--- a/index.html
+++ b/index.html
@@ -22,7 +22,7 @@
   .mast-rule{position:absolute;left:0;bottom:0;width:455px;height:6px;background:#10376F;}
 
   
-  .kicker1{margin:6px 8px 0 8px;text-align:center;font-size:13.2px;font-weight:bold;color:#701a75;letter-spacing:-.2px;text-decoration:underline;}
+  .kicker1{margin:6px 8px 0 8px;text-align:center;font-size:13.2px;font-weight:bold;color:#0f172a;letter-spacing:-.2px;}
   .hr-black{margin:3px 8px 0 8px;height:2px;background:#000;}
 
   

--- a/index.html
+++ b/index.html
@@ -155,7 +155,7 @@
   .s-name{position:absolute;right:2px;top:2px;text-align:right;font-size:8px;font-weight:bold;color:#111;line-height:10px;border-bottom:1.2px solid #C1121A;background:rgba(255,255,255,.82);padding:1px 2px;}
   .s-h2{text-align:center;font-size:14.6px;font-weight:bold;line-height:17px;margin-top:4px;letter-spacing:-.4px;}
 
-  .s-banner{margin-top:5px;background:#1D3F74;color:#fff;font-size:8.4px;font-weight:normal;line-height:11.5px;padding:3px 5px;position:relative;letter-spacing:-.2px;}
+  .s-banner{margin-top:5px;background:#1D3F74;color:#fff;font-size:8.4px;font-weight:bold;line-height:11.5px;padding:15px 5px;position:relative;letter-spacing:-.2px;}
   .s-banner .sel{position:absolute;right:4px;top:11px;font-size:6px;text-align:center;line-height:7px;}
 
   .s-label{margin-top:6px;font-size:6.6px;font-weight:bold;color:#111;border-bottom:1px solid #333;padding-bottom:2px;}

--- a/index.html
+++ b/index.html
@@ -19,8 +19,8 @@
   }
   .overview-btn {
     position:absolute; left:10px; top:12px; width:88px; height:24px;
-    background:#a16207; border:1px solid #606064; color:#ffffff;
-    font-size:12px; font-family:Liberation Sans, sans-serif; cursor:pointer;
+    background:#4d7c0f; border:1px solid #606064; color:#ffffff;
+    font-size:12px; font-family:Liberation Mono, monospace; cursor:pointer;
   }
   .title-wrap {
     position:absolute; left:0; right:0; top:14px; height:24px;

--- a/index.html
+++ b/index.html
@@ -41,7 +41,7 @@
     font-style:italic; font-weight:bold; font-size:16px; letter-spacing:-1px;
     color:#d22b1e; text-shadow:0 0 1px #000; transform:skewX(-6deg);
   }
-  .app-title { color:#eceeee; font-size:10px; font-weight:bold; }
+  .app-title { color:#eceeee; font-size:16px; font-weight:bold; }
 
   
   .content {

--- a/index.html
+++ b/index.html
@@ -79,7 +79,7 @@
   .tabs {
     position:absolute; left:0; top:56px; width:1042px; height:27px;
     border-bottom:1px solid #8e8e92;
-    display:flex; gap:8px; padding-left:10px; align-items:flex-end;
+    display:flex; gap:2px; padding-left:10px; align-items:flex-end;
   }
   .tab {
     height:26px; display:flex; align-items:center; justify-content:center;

# # # #

Copy out each line of the material above, word for word, from the first down to the line containing "color:#eceeee; font-size:10px; font-weight:bold;". Add nothing.

Expected answer |
--- a/index.html
+++ b/index.html
@@ -22,7 +22,7 @@
   .mast-rule{position:absolute;left:0;bottom:0;width:455px;height:6px;background:#10376F;}
 
   
-  .kicker1{margin:6px 8px 0 8px;text-align:center;font-size:13.2px;font-weight:bold;color:#701a75;letter-spacing:-.2px;text-decoration:underline;}
+  .kicker1{margin:6px 8px 0 8px;text-align:center;font-size:13.2px;font-weight:bold;color:#0f172a;letter-spacing:-.2px;}
   .hr-black{margin:3px 8px 0 8px;height:2px;background:#000;}
 
   

--- a/index.html
+++ b/index.html
@@ -155,7 +155,7 @@
   .s-name{position:absolute;right:2px;top:2px;text-align:right;font-size:8px;font-weight:bold;color:#111;line-height:10px;border-bottom:1.2px solid #C1121A;background:rgba(255,255,255,.82);padding:1px 2px;}
   .s-h2{text-align:center;font-size:14.6px;font-weight:bold;line-height:17px;margin-top:4px;letter-spacing:-.4px;}
 
-  .s-banner{margin-top:5px;background:#1D3F74;color:#fff;font-size:8.4px;font-weight:normal;line-height:11.5px;padding:3px 5px;position:relative;letter-spacing:-.2px;}
+  .s-banner{margin-top:5px;background:#1D3F74;color:#fff;font-size:8.4px;font-weight:bold;line-height:11.5px;padding:15px 5px;position:relative;letter-spacing:-.2px;}
   .s-banner .sel{position:absolute;right:4px;top:11px;font-size:6px;text-align:center;line-height:7px;}
 
   .s-label{margin-top:6px;font-size:6.6px;font-weight:bold;color:#111;border-bottom:1px solid #333;padding-bottom:2px;}

--- a/index.html
+++ b/index.html
@@ -19,8 +19,8 @@
   }
   .overview-btn {
     position:absolute; left:10px; top:12px; width:88px; height:24px;
-    background:#a16207; border:1px solid #606064; color:#ffffff;
-    font-size:12px; font-family:Liberation Sans, sans-serif; cursor:pointer;
+    background:#4d7c0f; border:1px solid #606064; color:#ffffff;
+    font-size:12px; font-family:Liberation Mono, monospace; cursor:pointer;
   }
   .title-wrap {
     position:absolute; left:0; right:0; top:14px; height:24px;

--- a/index.html
+++ b/index.html
@@ -41,7 +41,7 @@
     font-style:italic; font-weight:bold; font-size:16px; letter-spacing:-1px;
     color:#d22b1e; text-shadow:0 0 1px #000; transform:skewX(-6deg);
   }
-  .app-title { color:#eceeee; font-size:10px; font-weight:bold; }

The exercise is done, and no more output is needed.